Omit this attribute or set formatOutput="false" to present the property value as plain text.

mode Optional. Values are normal, literal, or javascript, or a JSP expression that evaluates to one of these three values. If no mode is specified, the default is normal

mode=normal

Use mode=normal to cause HTML encoding of specific characters when found in the input. The normal mode is the default when the mode attribute is omitted; this mode is useful in HTML-based correspondence and lookups of field value rules, which can contain these characters. Five characters are encoded:
Character Encoded Output
& &amp;
> >
< *lt;
double quote "
single quote &#039;

mode=literal

Use mode="literal" to prevent any HTML encoding. The special characters listed in the table above are passed through unchanged during stream processing.

mode=javascript

Note: Setting mode=javascript is useful when the result of the <pega:reference > is to become part of a JavaScript script. Presents the property value in read-only mode, with certain characters within the property value escaped to a backslash equivalent. No control is applied. Six characters are escaped:
Character Encoded Output
backspace \b
tab \t
formfeed \f
double quote \"
single quote \'
backslash \\

During stream processing, the system uses the user's locale to access the localization ruleset. The output is the contents of the Localized Label field.

Errors

The text "No data available" appears when:

  • The value of the value attribute is not valid.
  • The value attribute is omitted but the property value is null.
  • The value attribute is omitted but Table Type area of the General tab of the property does not support field value configuration.
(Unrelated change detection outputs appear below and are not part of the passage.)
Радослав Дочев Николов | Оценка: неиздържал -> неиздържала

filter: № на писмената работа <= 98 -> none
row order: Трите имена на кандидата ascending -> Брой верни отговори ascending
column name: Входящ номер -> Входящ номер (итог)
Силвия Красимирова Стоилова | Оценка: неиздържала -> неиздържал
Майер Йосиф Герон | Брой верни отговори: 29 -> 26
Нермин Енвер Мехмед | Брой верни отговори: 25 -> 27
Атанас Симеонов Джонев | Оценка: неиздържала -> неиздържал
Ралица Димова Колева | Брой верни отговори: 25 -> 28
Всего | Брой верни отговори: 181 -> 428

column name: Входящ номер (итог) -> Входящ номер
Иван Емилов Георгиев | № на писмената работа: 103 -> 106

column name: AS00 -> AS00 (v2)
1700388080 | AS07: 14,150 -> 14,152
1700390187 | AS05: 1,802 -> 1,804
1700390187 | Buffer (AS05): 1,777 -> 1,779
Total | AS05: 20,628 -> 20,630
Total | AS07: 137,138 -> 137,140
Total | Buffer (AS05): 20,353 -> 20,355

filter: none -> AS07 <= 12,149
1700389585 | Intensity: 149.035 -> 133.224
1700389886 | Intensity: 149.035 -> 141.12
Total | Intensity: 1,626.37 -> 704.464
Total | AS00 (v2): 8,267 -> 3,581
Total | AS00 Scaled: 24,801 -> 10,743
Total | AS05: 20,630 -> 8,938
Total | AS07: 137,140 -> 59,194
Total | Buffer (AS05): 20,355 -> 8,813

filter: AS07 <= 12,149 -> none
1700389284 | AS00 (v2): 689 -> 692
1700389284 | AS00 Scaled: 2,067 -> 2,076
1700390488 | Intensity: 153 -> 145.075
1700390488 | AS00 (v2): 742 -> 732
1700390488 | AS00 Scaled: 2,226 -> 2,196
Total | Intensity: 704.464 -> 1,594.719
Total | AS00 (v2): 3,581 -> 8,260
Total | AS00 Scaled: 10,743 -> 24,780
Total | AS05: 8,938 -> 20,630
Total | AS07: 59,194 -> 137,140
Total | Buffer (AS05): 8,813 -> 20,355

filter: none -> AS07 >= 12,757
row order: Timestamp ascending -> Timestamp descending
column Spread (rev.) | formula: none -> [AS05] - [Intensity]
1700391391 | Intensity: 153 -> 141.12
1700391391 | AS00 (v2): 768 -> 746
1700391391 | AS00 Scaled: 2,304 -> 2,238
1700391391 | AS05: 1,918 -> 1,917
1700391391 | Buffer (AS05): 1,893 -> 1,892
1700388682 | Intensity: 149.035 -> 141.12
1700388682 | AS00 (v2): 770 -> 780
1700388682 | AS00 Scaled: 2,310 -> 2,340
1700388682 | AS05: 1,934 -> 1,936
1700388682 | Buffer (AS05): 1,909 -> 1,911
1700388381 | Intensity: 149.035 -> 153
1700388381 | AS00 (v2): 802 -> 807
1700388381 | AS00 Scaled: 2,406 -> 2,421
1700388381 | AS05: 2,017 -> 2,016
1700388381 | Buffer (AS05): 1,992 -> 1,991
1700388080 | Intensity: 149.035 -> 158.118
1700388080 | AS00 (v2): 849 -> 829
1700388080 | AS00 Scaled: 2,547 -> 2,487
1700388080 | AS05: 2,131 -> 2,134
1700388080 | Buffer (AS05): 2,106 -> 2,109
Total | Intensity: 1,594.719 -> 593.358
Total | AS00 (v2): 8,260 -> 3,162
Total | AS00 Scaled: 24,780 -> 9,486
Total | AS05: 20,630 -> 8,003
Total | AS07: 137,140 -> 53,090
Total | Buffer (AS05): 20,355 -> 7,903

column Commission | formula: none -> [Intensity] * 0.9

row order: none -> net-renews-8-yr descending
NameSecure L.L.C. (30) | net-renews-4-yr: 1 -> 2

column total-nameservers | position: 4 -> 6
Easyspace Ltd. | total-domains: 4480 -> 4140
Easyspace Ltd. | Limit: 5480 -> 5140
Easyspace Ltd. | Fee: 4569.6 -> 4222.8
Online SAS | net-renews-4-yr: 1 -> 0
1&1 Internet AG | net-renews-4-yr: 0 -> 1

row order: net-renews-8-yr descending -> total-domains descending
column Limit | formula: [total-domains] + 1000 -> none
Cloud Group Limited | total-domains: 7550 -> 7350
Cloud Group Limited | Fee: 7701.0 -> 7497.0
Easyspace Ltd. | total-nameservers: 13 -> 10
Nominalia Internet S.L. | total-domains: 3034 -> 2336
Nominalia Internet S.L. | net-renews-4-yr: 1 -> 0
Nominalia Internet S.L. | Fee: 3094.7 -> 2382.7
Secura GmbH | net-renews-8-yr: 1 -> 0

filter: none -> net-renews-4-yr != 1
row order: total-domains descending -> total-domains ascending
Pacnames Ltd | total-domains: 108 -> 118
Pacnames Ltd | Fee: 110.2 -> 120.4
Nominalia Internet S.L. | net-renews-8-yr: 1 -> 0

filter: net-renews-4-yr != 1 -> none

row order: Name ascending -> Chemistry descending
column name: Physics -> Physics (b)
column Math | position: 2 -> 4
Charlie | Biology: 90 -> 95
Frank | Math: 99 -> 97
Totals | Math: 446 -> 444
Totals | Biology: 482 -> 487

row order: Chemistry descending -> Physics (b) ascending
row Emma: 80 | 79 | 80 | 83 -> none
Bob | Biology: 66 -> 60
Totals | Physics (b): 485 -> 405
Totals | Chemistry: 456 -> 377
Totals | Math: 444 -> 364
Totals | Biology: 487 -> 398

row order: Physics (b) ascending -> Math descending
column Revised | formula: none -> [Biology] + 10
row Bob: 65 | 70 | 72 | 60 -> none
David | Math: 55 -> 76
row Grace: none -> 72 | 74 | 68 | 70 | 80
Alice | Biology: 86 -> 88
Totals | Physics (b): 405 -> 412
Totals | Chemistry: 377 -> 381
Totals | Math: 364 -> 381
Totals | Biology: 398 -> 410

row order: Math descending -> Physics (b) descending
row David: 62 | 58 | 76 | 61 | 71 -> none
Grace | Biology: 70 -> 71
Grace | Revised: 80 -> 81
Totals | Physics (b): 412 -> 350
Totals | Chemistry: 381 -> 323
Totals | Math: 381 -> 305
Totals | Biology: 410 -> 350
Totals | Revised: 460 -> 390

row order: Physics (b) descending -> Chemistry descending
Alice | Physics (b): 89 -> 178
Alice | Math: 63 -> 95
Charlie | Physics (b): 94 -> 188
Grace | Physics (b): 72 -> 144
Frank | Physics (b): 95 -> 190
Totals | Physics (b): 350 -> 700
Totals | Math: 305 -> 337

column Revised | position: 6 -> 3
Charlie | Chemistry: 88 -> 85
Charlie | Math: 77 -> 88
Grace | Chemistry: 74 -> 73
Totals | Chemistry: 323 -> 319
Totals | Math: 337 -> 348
Case 2 examples: localized values

Example 1

The General tab of the standard property @baseclass.pyCaption indicates that values are defined by field value rules:

pyCaption

Hundreds of standard field value rule define text values for the property pyCaption. The field value rule @baseclass.pyCaption.City in the Pega-ProCom ruleset contains an English text value "City"; the same value in the language-specific ruleset ALPHA_FR (for French-speaking locales) can have a Localized Label of "Ville". The JSP tag is:

<pega:lookup property=".pyCaption" value="City" />

Example 2

An application contains a property Order.BoxColor in ruleset ALPHA. In the English base application, values of this property are "red", "yellow", "magenta", and so on.

To support Italian-speaking application users, the developers add a localization ruleset named ALPHA_it_IT. To support French-speaking users, another localization ruleset named ALPHA_it_FR is created.

Two sets of field value rules are created, one for each color value in each ruleset. For example, each ruleset can contain rules with these key parts:

Order.BoxColor.red
Order.BoxColor.yellow

and so on. The Localized Label of the first field value rule contains rosso for the ALPHA_it_IT ruleset and rouge for the ALPHA_fr_FR ruleset.

The JSP tag is:

<pega:lookup property=".BoxColor" formatOutput="false" />

For users working with a locale setting of it_IT, stream processing produces "rosso" when Order.BoxColor is red. Users with a locale setting of fr_FR see "rouge."

Dynamic system setting for performance and behavior

The optional dynamic system setting prconfig/useUdfToRetrievePropertyValue/database can improve performance of the lookup JSP tag when the target property is not an exposed database column in the PegaRULES database.

  • If true, database User Defined Functions are called to extract the property value from the BLOB or Storage Stream column. Only the property value is returned from the database.
  • If false, the BLOB column is returned from the database and analyzed by the server software to extract the needed property value, a more expensive approach.
Note: By default, the value of this dynamic system setting is false. As a best practice, define this setting and set it to "true".

When this setting is true, property values retrieved by the lookup JSP tag are saved temporarily on a special clipboard page, visible in the Linked Properties page grouping of the Clipboard tool. Such pages are deleted upon the next Commit operation by the requestor Thread; this reduces the likelihood of stale values.